## REQUIREMENT
Find the line containing "payment method: Mastercard -> Google Pay" in the records below. Copy exactly that line and each one after it, ending at the line containing "shipping: 3.49 -> 14.95", and nothing more.

## DATASET RECORDS
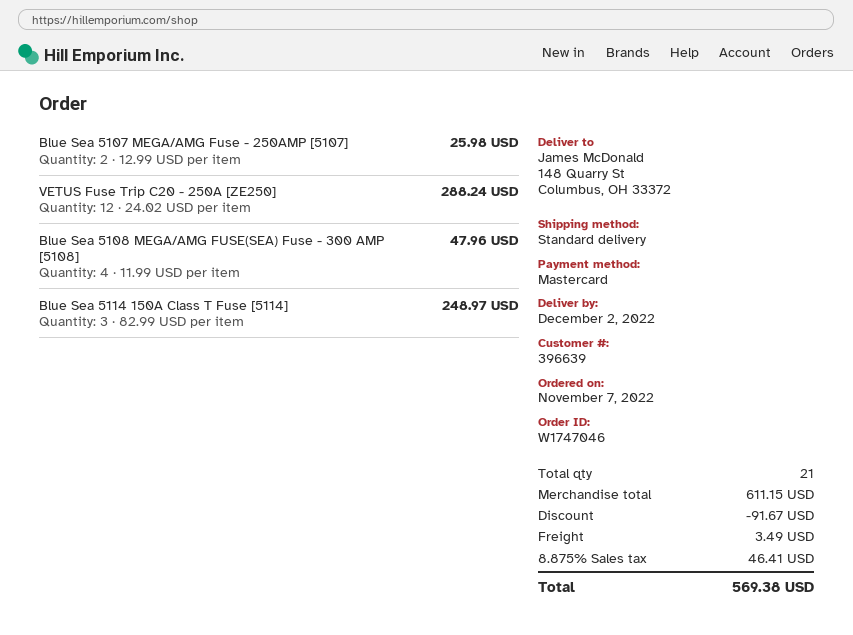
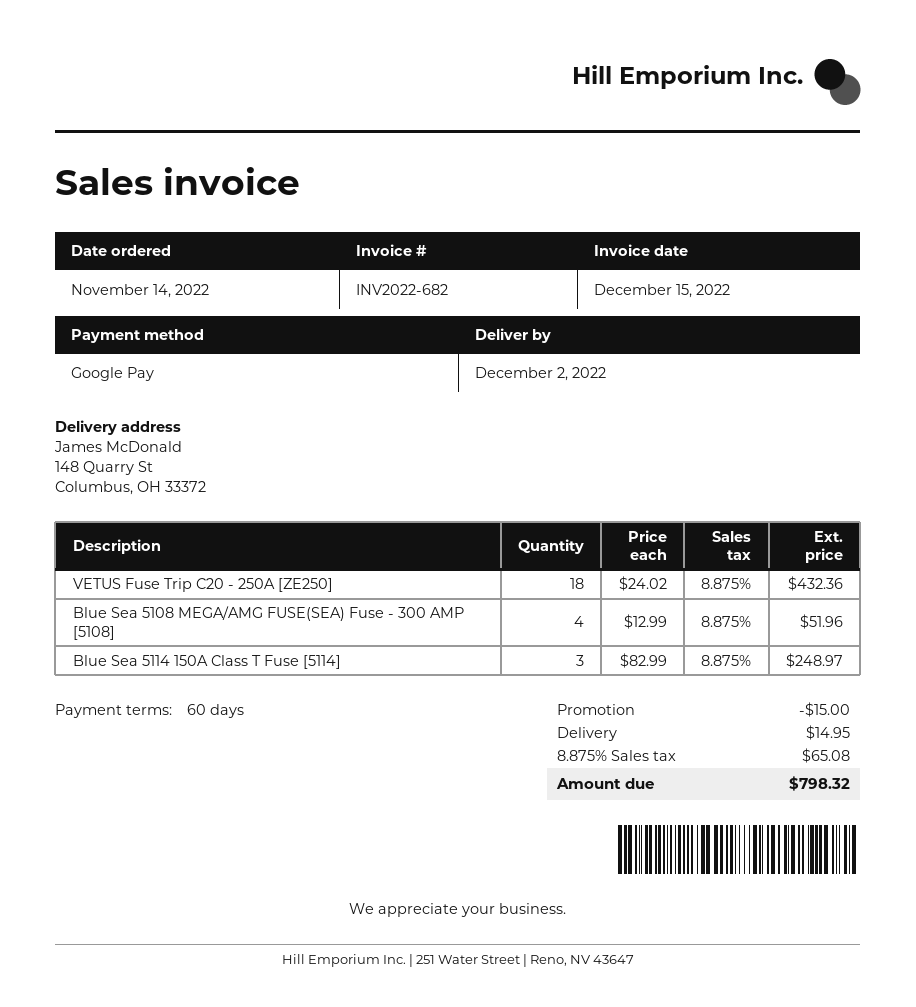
order date: 2022-11-07 -> 2022-11-14
payment method: Mastercard -> Google Pay
Blue Sea 5107 MEGA/AMG Fuse - 250AMP [5107]: 2 x 12.99 = 25.98 -> none
VETUS Fuse Trip C20 - 250A [ZE250]: 12 x 24.02 = 288.24 -> 18 x 24.02 = 432.36
Blue Sea 5108 MEGA/AMG FUSE(SEA) Fuse - 300 AMP [5108]: 4 x 11.99 = 47.96 -> 4 x 12.99 = 51.96
discount: 91.67 -> 15.00
shipping: 3.49 -> 14.95
tax: 8.875% = 46.41 -> 8.875% = 65.08
total: 569.38 -> 798.32

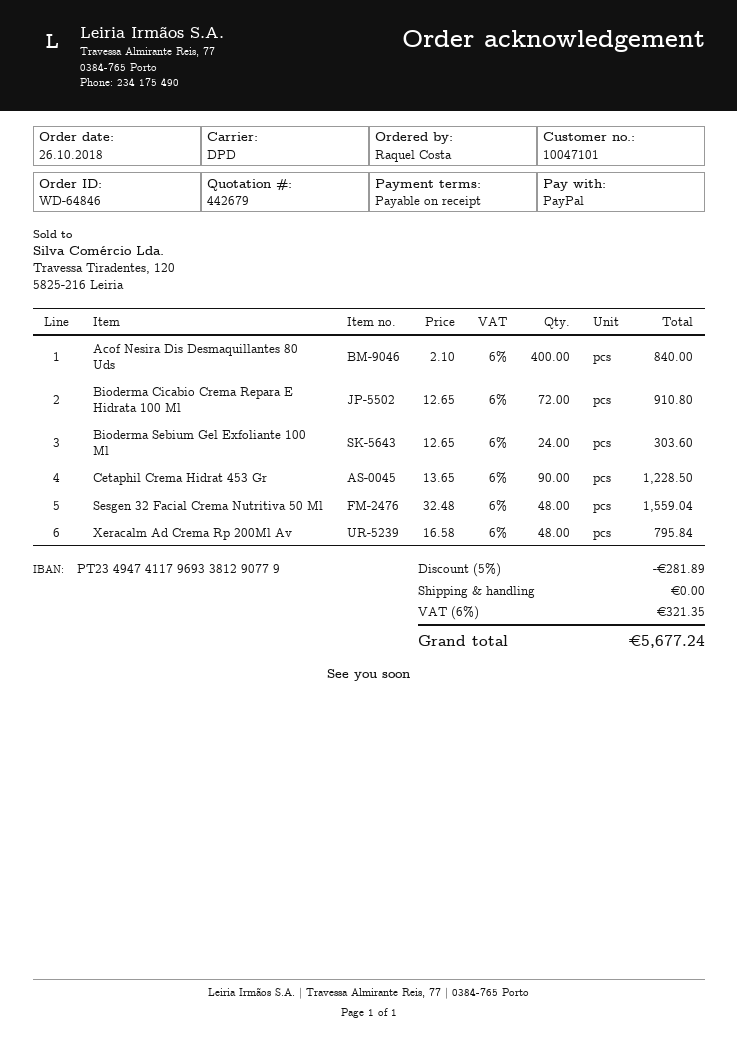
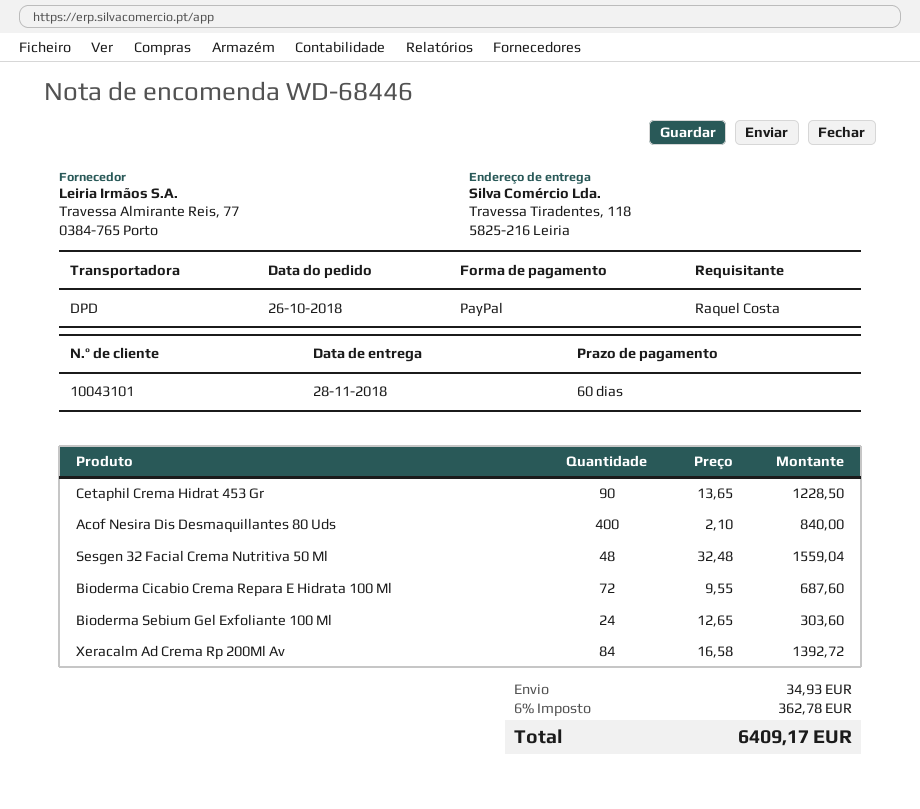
order number: WD-64846 -> WD-68446
payment terms: on receipt -> 60 days
customer number: 10047101 -> 10043101
Bioderma Cicabio Crema Repara E Hidrata 100 Ml: 72 x 12.65 = 910.80 -> 72 x 9.55 = 687.60
Xeracalm Ad Crema Rp 200Ml Av: 48 x 16.58 = 795.84 -> 84 x 16.58 = 1392.72
discount: 5% = 281.89 -> none
shipping: 0.00 -> 34.93
tax: 6% = 321.35 -> 6% = 362.78
total: 5677.24 -> 6409.17

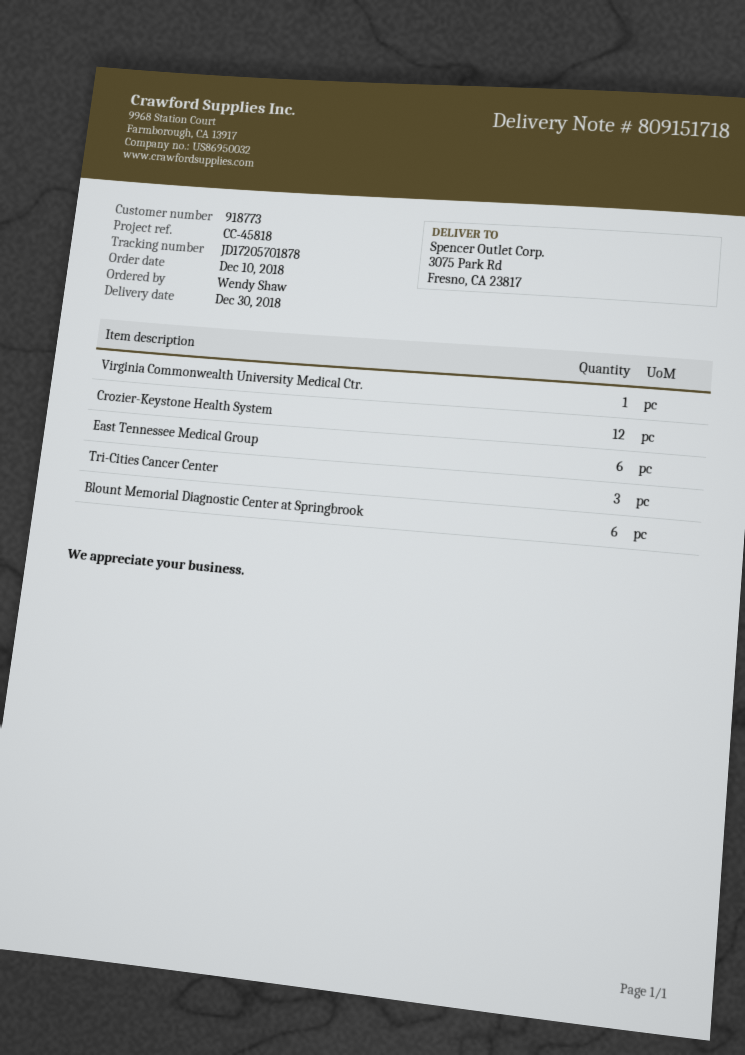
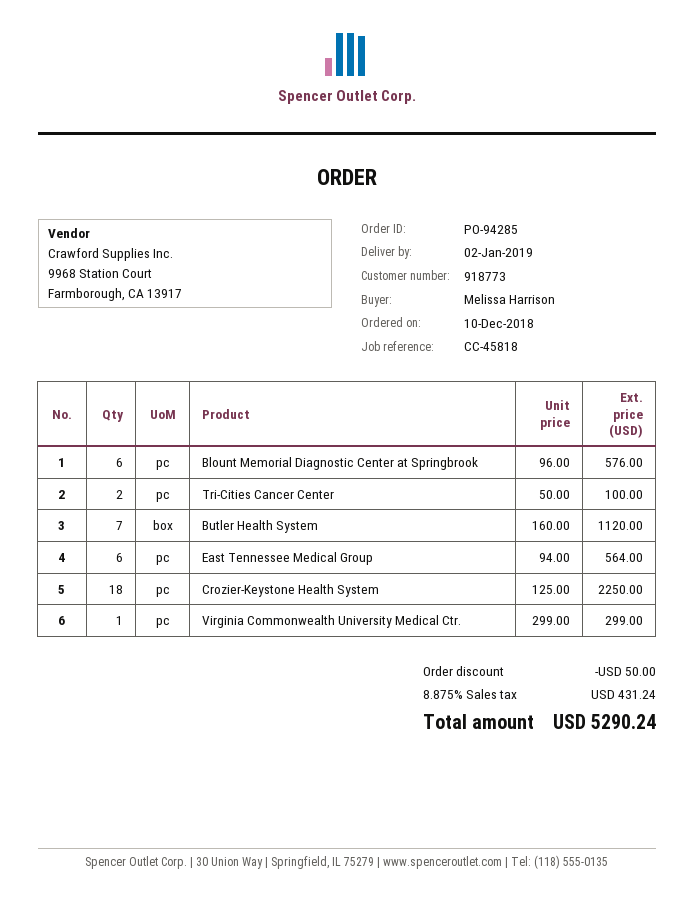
delivery date: 2018-12-30 -> 2019-01-02
ordered by: Wendy Shaw -> Melissa Harrison
Crozier-Keystone Health System: 12 -> 18
Tri-Cities Cancer Center: 3 -> 2
Butler Health System: none -> 7

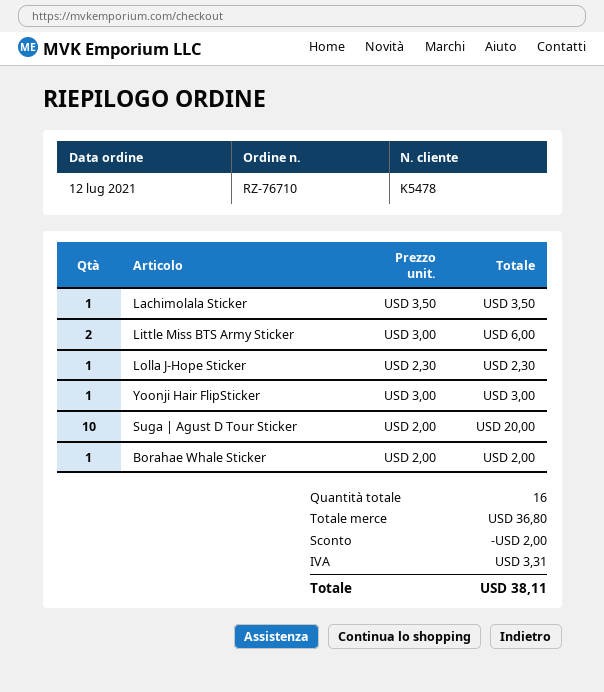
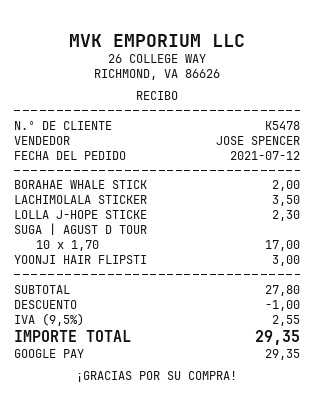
Little Miss BTS Army Sticker: 2 x 3.00 = 6.00 -> none
Suga | Agust D Tour Sticker: 10 x 2.00 = 20.00 -> 10 x 1.70 = 17.00
subtotal: 36.80 -> 27.80
discount: 2.00 -> 1.00
tax: 3.31 -> 2.55
total: 38.11 -> 29.35

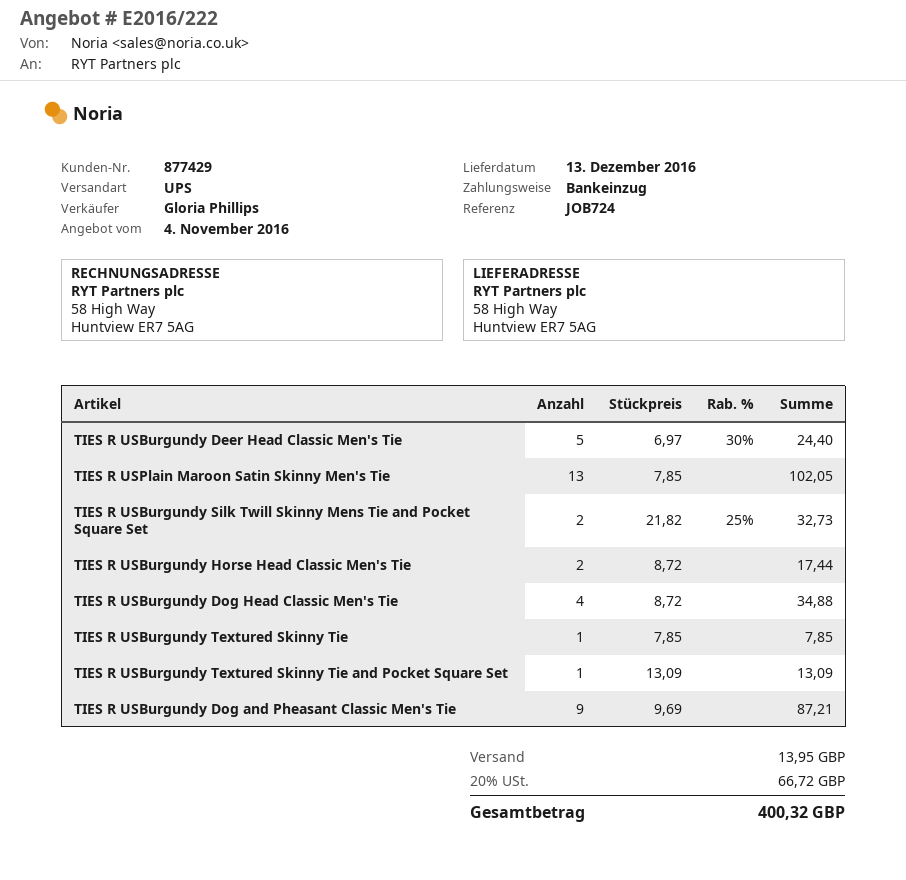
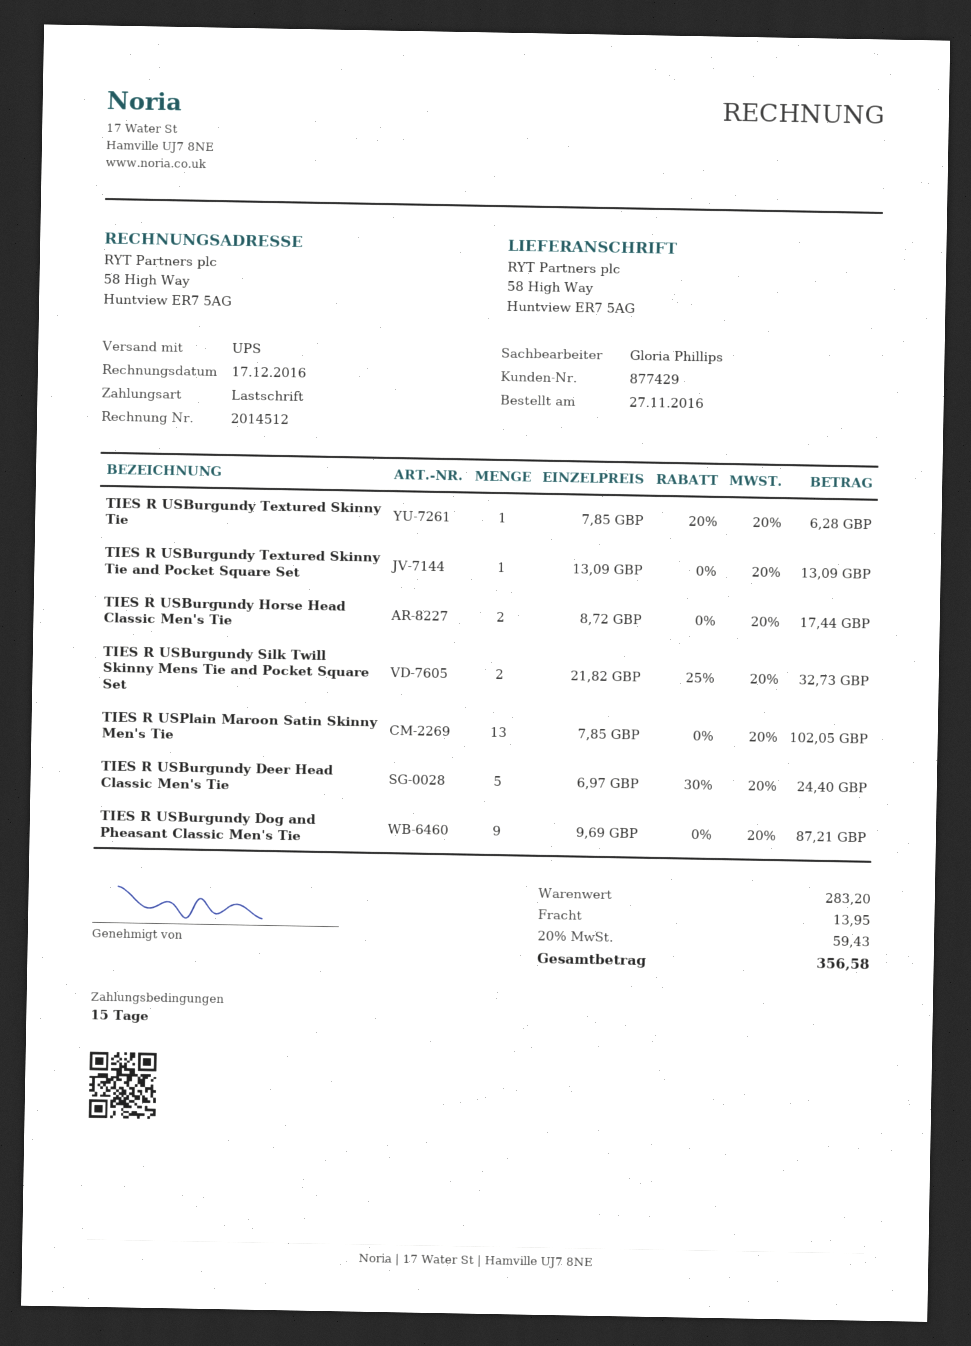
TIES R USBurgundy Dog Head Classic Men's Tie: 4 x 8.72 = 34.88 -> none
TIES R USBurgundy Textured Skinny Tie: 1 x 7.85 = 7.85 -> 1 x 7.85 - 20% = 6.28
tax: 20% = 66.72 -> 20% = 59.43
total: 400.32 -> 356.58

## WRITTEN ANSWER
payment method: Mastercard -> Google Pay
Blue Sea 5107 MEGA/AMG Fuse - 250AMP [5107]: 2 x 12.99 = 25.98 -> none
VETUS Fuse Trip C20 - 250A [ZE250]: 12 x 24.02 = 288.24 -> 18 x 24.02 = 432.36
Blue Sea 5108 MEGA/AMG FUSE(SEA) Fuse - 300 AMP [5108]: 4 x 11.99 = 47.96 -> 4 x 12.99 = 51.96
discount: 91.67 -> 15.00
shipping: 3.49 -> 14.95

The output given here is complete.